Considerazioni sulla pratica delle Benedizioni e sul Culto delle Reliquie
Tacciate di “idolatria” nel mondo protestante, ridicolizzate dal materialismo scientista, incomprese e quindi marginalizzate anche da larga parte del clero cattolico, ridotte a reale “superstizione” da parte di certo devozionalismo religioso, il Culto delle Reliquie e la pratica delle Benedizioni rispondono al contrario a leggi di tipo “sottile” che, se comprese, permettono di inquadrarne la reale importanza e il giusto significato.
LA MATERIA E’ MOLTO PIU’ CHE “MATERIALITA’”
Riguardo al Culto delle Reliquie e alla pratica delle Benedizioni, peraltro, quello che appare più incomprensibile agli occhi dell’uomo moderno è soprattutto l’idea che la “materia” (sia essa un oggetto o le parti del corpo di un santo defunto o una particolare sostanza che viene “benedetta”, ecc.) possa avere la capacità di veicolare un “influsso spirituale”. E in effetti –almeno da Cartesio in poi- agli occhi dell’uomo moderno la materia appare come qualcosa di inerte e inanimato, del tutto separata dallo Spirito e, per così dire, “autosufficiente” e chiusa in se stessa. Nelle civiltà tradizionali e ispirate al sacro, al contrario, quello che noi moderni chiamiamo materia –ma che sarebbe meglio definire come l’aspetto “grossolano” e manifesto della realtà- non è affatto vista una dimensione “separata e autosufficiente” del creato, ma solo come un suo aspetto esteriore, che purtuttavia rimane sempre legato alla Realtà totale attraverso stati e passaggi differenti –oltre alla dimensione “fisica” e grossolana e a quella puramente Spirituale, vi è anche una dimensione intermedia, psichica e “sottile” che, in certo modo, fa da ponte fra le due.

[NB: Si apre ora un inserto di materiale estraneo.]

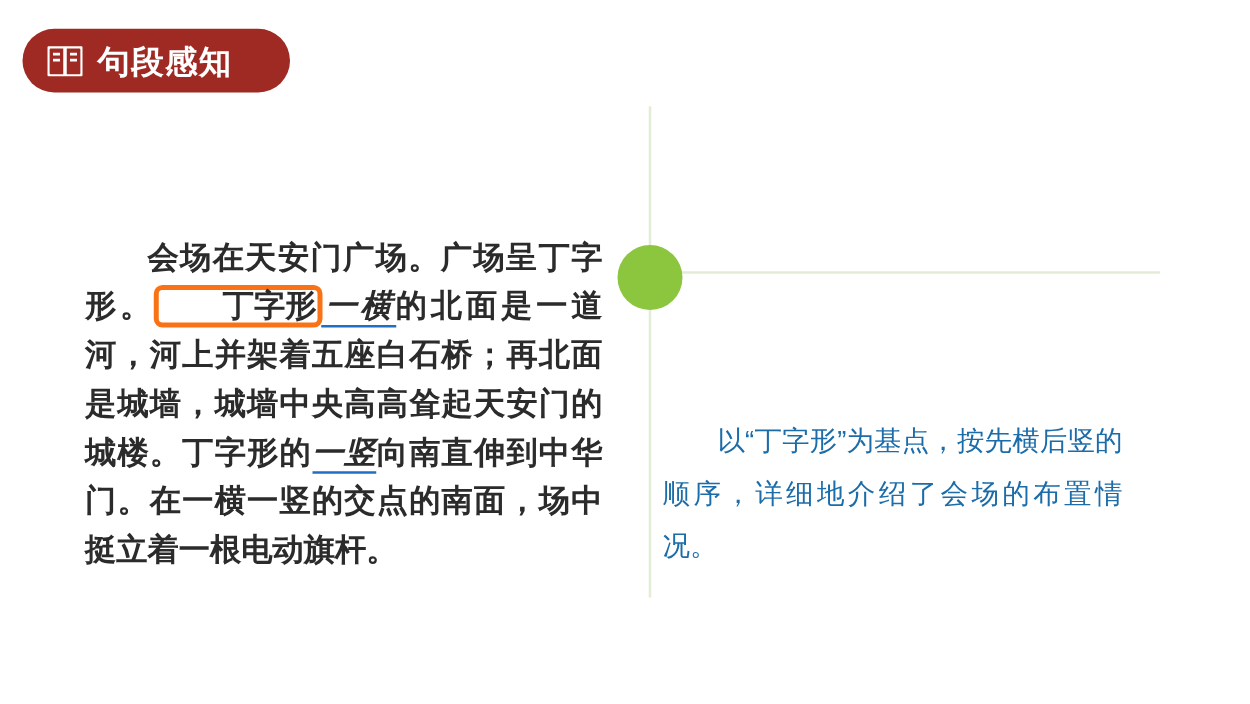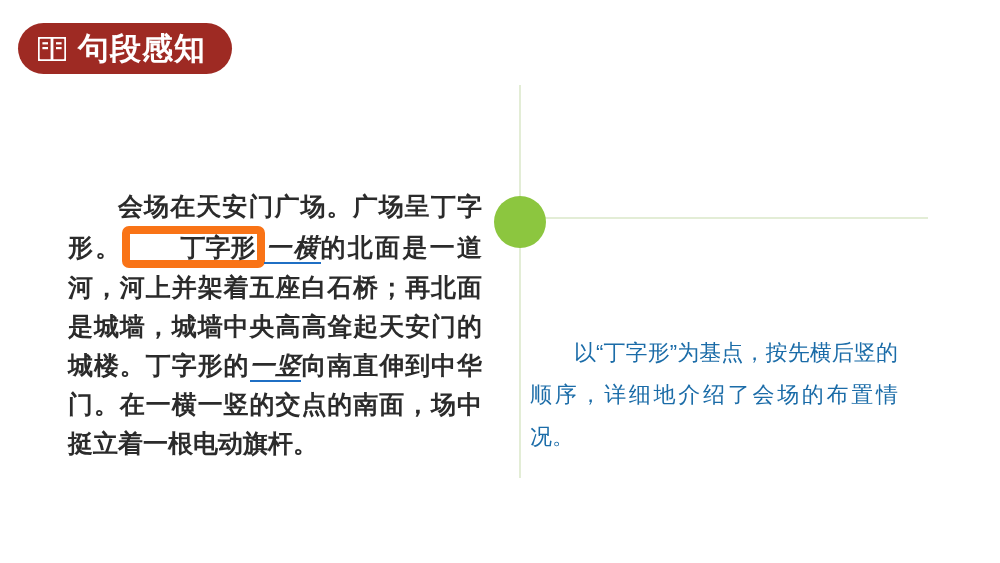--- a/index.html
+++ b/index.html
@@ -40,21 +40,21 @@
   }
   #badge-book-icon {
     width: 28px;
     height: 24px;
     flex: 0 0 auto;
     display: block;
     margin-right: 12px;
   }
   #badge-title {
     color: #ffffff;
-    font-size: 31px;
+    font-size: 26px;
     font-weight: bold;
     letter-spacing: 1px;
     line-height: 1;
     white-space: nowrap;
   }
 
   
   #divider-vertical-line {
     position: absolute;
     left: 519px;
@@ -92,21 +92,21 @@
     font-size: 25px;
     font-weight: bold;
     color: #2B2B2B;
     line-height: 39px;
     text-indent: 2em;
     text-align: justify;
     letter-spacing: 0px;
   }
   .mark-box {
     display: inline-block;
-    border: 8px solid #f97316;
+    border: 4px solid #f97316;
     border-radius: 7px;
     padding: 0 1px;
     margin: 0 -1px;
     line-height: 26px;
   }
   .mark-underline {
     border-bottom: 2px solid #1F6FC4;
     padding-bottom: 1px;
     font-style: italic;
   }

La cosiddetta “materia”, dunque, è davvero molto più di quello che suppongono i moderni e, in determinati casi, può assumere sembianze e caratteristiche ben diverse da quelle a cui siamo abituati (lo stesso dogma monoteista della Resurrezione dei Corpi, implica necessariamente che la materia, sotto l’effetto dello Spirito, possa essere “glorificata” e “trasfigurata”).
Tale prospettiva, non solo rende intellegibili le cause di innumerevoli fenomeni che i moderni definiscono, in mancanza di termini più adatti, come “paranormali”, ma apre anche alla comprensione di pratiche e culti religiosi che proprio l’incomprensione ha fatto cadere nel disprezzo o nell’abuso.

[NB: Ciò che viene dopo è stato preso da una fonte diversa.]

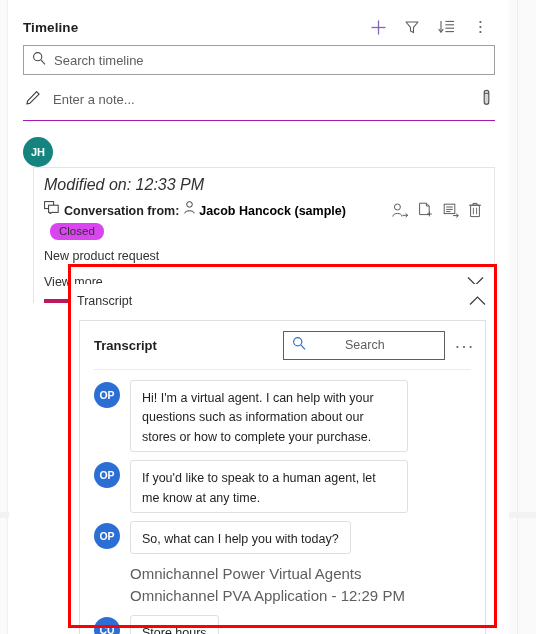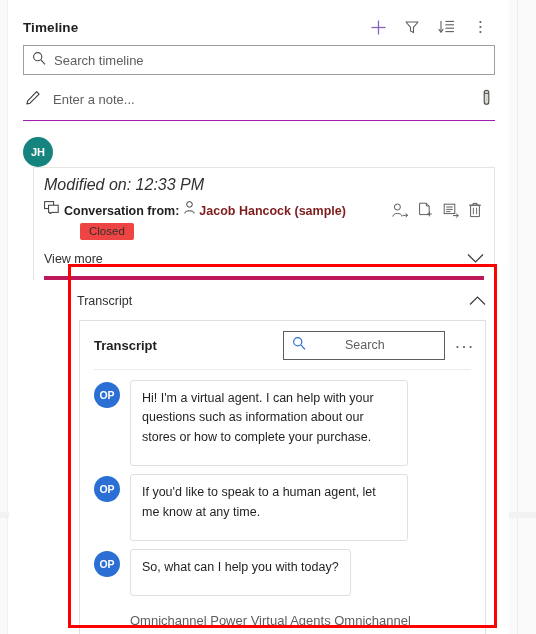--- a/index.html
+++ b/index.html
@@ -82,27 +82,27 @@
   .record-body {
     margin-left: 10px; flex: 1 1 auto;
     border: 1px solid #e6e4e2; border-bottom: none;
     padding: 8px 10px 0 10px;
   }
   .modified { font-size: 16px; color: #323130; margin-bottom: 6px; font-style: italic; }
   .conv-line { display: flex; align-items: flex-end; }
   .conv-icon { margin-right: 5px; flex: 0 0 auto; }
   .conv-label { font-size: 12.5px; font-weight: bold; color: #201f1e; white-space: nowrap; }
   .person-icon { margin: 0 4px 0 5px; flex: 0 0 auto; }
-  .conv-person { font-size: 12.5px; font-weight: bold; color: #7f1d1d; white-space: nowrap; }
+  .conv-person { font-size: 12.5px; font-weight: bold; color: #000000; white-space: nowrap; }
   .conv-actions { margin-left: auto; display: flex; align-items: center; gap: 9px; padding-right: 2px; }
   .conv-actions .ia { cursor: pointer; display: flex; }
   .badge {
-    display: inline-block; margin: 5px 0 0 36px;
-    background: #ef4444; color: #323130;
-    font-size: 11.5px; padding: 2px 9px 3px 9px; border-radius: 2px;
+    display: inline-block; margin: 5px 0 0 6px;
+    background: #d946ef; color: #323130;
+    font-size: 11.5px; padding: 2px 9px 3px 9px; border-radius: 8px;
   }
   .subject { font-size: 12.5px; color: #323130; margin-top: 9px; }
   .viewmore-row {
     display: flex; align-items: center; margin-top: 10px; padding-bottom: 8px;
     border-bottom: 4px solid #be185d;
   }
   .viewmore { font-size: 12.5px; color: #323130; cursor: pointer; }
   .viewmore-chev { margin-left: auto; cursor: pointer; }
 
   
@@ -151,27 +151,27 @@
     background: #2b6fd4; color: #fff;
     font-size: 10.5px; font-weight: bold;
     display: flex; align-items: center; justify-content: center;
     flex: 0 0 auto; margin-top: 2px;
   }
   .bubble-wrap { margin-left: 10px; flex: 1 1 auto; min-width: 0; }
   .bubble {
     display: inline-block;
     border: 1px solid #e1dfdd; border-radius: 3px;
     background: #fff;
-    padding: 8px 11px 18px 11px;
+    padding: 8px 11px 4px 11px;
     font-size: 12.5px; line-height: 1.55; color: #201f1e;
     max-width: 278px;
   }
   .msg-meta {
-    font-size: 13px; color: #605e5c; line-height: 1.45;
-    margin-top: 16px; max-width: 305px;
+    font-size: 15px; color: #605e5c; line-height: 1.45;
+    margin-top: 9px; max-width: 305px;
   }
 </style>
 </head>
 <body>
 
 <div id="root">
 
   <div class="left-strip"></div>
   <div class="right-strip">
     <div class="inner-div"></div>
@@ -307,20 +307,21 @@
                 <path d="M5 3.2 V1.4 H9 V3.2" fill="none" stroke="#605e5c" stroke-width="1"></path>
                 <path d="M2.6 3.2 H11.4 V14.6 H2.6 Z" fill="none" stroke="#605e5c" stroke-width="1"></path>
                 <line x1="5.4" y1="5.8" x2="5.4" y2="12.2" stroke="#605e5c" stroke-width="0.9"></line>
                 <line x1="8.6" y1="5.8" x2="8.6" y2="12.2" stroke="#605e5c" stroke-width="0.9"></line>
               </svg>
             </span>
           </div>
         </div>
 
         <div class="badge">Closed</div>
+        <div class="subject">New product request</div>
 
         <div class="viewmore-row">
           <span class="viewmore">View more</span>
           <span class="viewmore-chev">
             <svg width="17" height="11" viewBox="0 0 17 11">
               <path d="M1 1.5 L8.5 9 L16 1.5" fill="none" stroke="#3b3a39" stroke-width="1.2"></path>
             </svg>
           </span>
         </div>
       </div>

Per molti sacerdoti cattolici moderni, cresciuti in contesti culturali protestantizzati e secolarizzati, la pratica delle Benedizioni –quando ancora non viene rifiutata decisamente- è ridotta al più ad una metafora, ad un “segno” dal valore puramente metaforico e soprattutto privo di qualsiasi effetto reale. In realtà, innumerevoli vicende realmente accadute che hanno come “protagonisti” oggetti benedetti –sia nelle storie dei santi che negli scenari di esorcismi, che nella stessa esperienza di vita di milioni di fedeli- dimostra a fortiori come il valore delle Benedizioni impartite sugli oggetti sia tutt’altro che “metaforico”.

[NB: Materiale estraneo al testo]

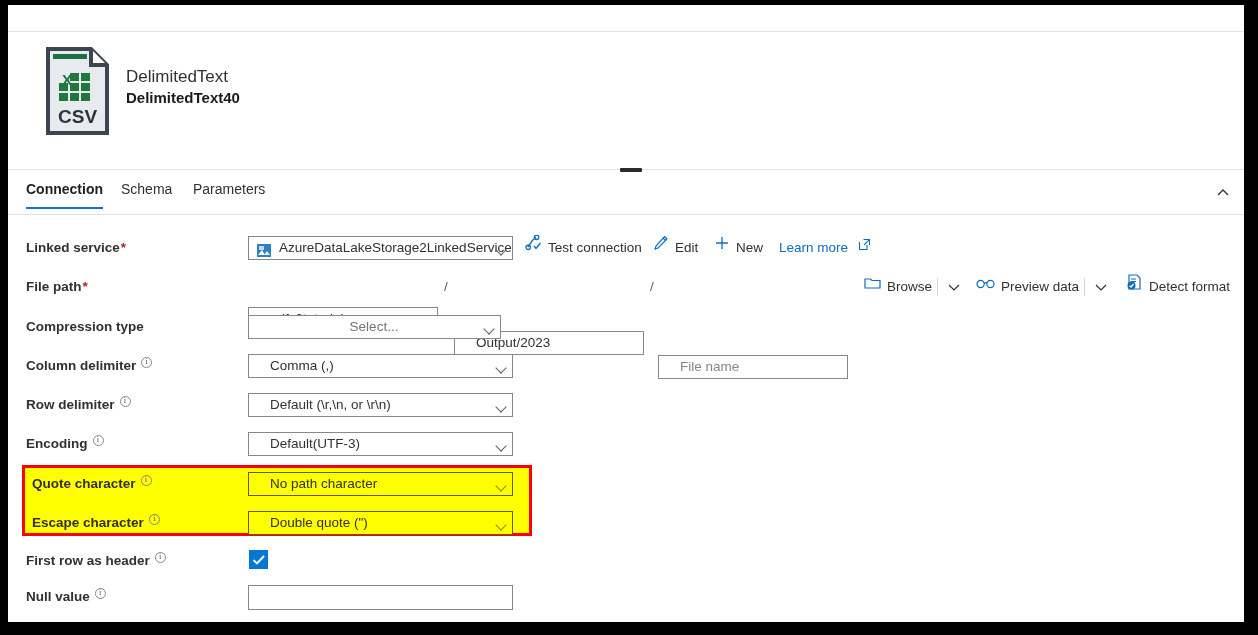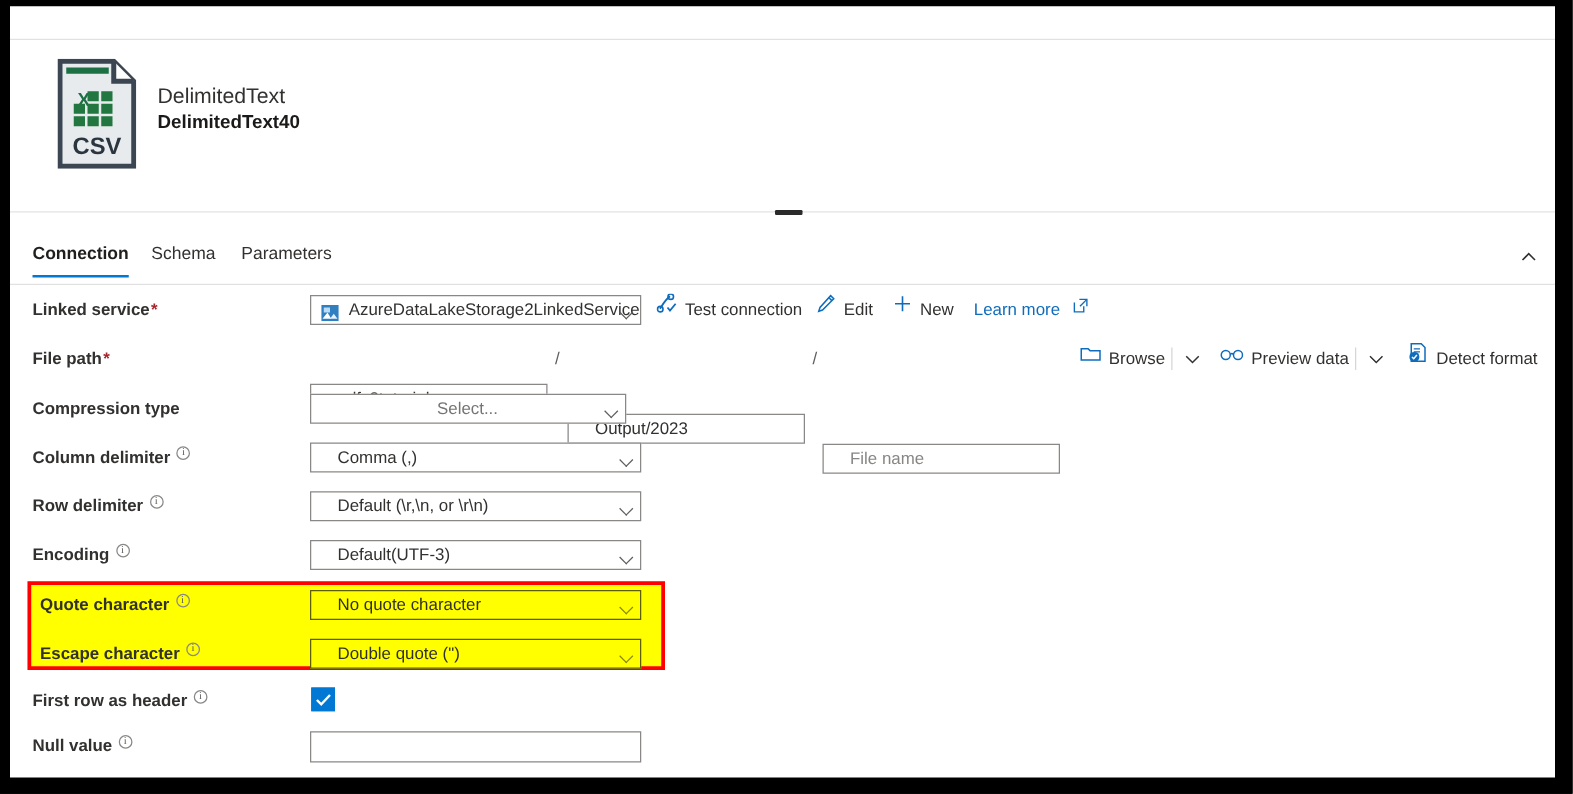--- a/index.html
+++ b/index.html
@@ -38,21 +38,21 @@
   .grip {
     position: absolute; left: 612px; top: 163px;
     width: 22px; height: 4px; background: #2b2b2b; border-radius: 1px; z-index: 4;
   }
   .hr-tabs-top {
     position: absolute; left: 0; top: 164px; width: 1236px; height: 1px; background: #e3e3e3;
   }
 
   
   .tabbar {
-    position: absolute; left: 0; top: 178px; width: 1236px; height: 45px;
+    position: absolute; left: 0; top: 165px; width: 1236px; height: 45px;
     border-bottom: 1px solid #e1e1e1; background: #fff;
   }
   .tab {
     position: absolute; top: 11px; font-size: 14px; color: #323130;
     padding-bottom: 10px; cursor: pointer; white-space: nowrap;
   }
   .tab.active { font-weight: bold; color: #201f1e; border-bottom: 2px solid #0078d4; }
   .tab-connection { left: 18px; }
   .tab-schema { left: 113px; }
   .tab-parameters { left: 185px; }
@@ -321,21 +321,21 @@
         </div>
       </div>
 
       <div class="highlight-box" style="top:250px;"></div>
 
       <div class="hl-row" style="left:14px;top:257px;">
         <div class="lbl">
           <span>Quote character</span><span class="info-i"></span>
         </div>
         <div class="ctrl select" style="left:226px;width:265px;">
-          <span>No quote character</span>
+          <span>No path character</span>
           <span class="chev"></span>
         </div>
       </div>
 
       <div class="hl-row" style="left:14px;top:296px;">
         <div class="lbl">
           <span>Escape character</span><span class="info-i"></span>
         </div>
         <div class="ctrl select" style="left:226px;width:265px;">
           <span>Double quote (")</span>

Nella tradizione cristiano-ortodossa, per spiegare il cambiamento ontologico che avviene in un oggetto “benedetto”, si parla letteralmente di “materia noumenizzata”, ovvero di materia trasfigurata dalla Benedizione e resa, per così dire, trasparente e permeabile agli “influssi spirituali”.
SUL CULTO DELLE RELIQUIE
Un discorso analogo, ma per certi versi più complesso, può esser fatto riguardo il Culto delle Reliquie. Qui, in particolare, siamo di fronte ad oggetti o a parti del corpo appartenuti ad un Santo, attraverso i quali sembra prolungarsi un influsso spirituale strettamente legato all’Essere che li ha posseduti.
Sempre rimanendo alla tradizione cristiano-ortodossa, il culto delle reliquie è compreso a partire dalla realtà teantropica (divino-umana) e dalla partecipazione dello stesso corpo del santo alle “energie increate” divine. In questo senso, non solo l’anima ma lo stesso corpo sono “divinizzati” e trasfigurati a partire da alcuni “centri sottili” che sono, del resto, gli stessi che vengono segnati durante il Rito dell’Illuminazione (Battesimo, Cresima e Comunione ) con il sacro myron. Tali “centri sottili” sono i punti da dove, per azione dello Spirito Santo, agiscono le Energie Increate nel processo di trasfigurazione di tutto l’essere. Al pari delle Icone –che non sono affatto “quadri” di soggetto sacro, ma vere e proprie “finestre” sul mondo divino- anche il corpo dei santi assume pertanto questa caratteristica, divenendo veicolo di benedizione e di grazie anche dopo il trapasso.
In un’altra prospettiva, e riferendoci alla tradizione biblica ed ebraica, è nota inoltre l’idea che, al momento della morte di un individuo, certi “elementi” psichici e sottili rimangano legati ai resti corporei. Questi elementi, che non hanno direttamente a che fare con l’anima superiore (ruach) ma con quella parte della dimensione sottile più legata al corpo (nefesh), sono definiti nella Tradizione Ebraica come habal de garbin, letteralmente “il respiro delle ossa” (nel testo biblico vengono indicati come ob, plurale obòt). Si tratta di una sorta di “ombra” che non è identificabile con l’anima imperitura, ma che può considerarsi come una specie “doppio” sottile destinato a dissolversi presto o tardi insieme al corpo, secondo un’idea che si ritrova in forma identica anche presso altre tradizioni come quella egizia o indù[1].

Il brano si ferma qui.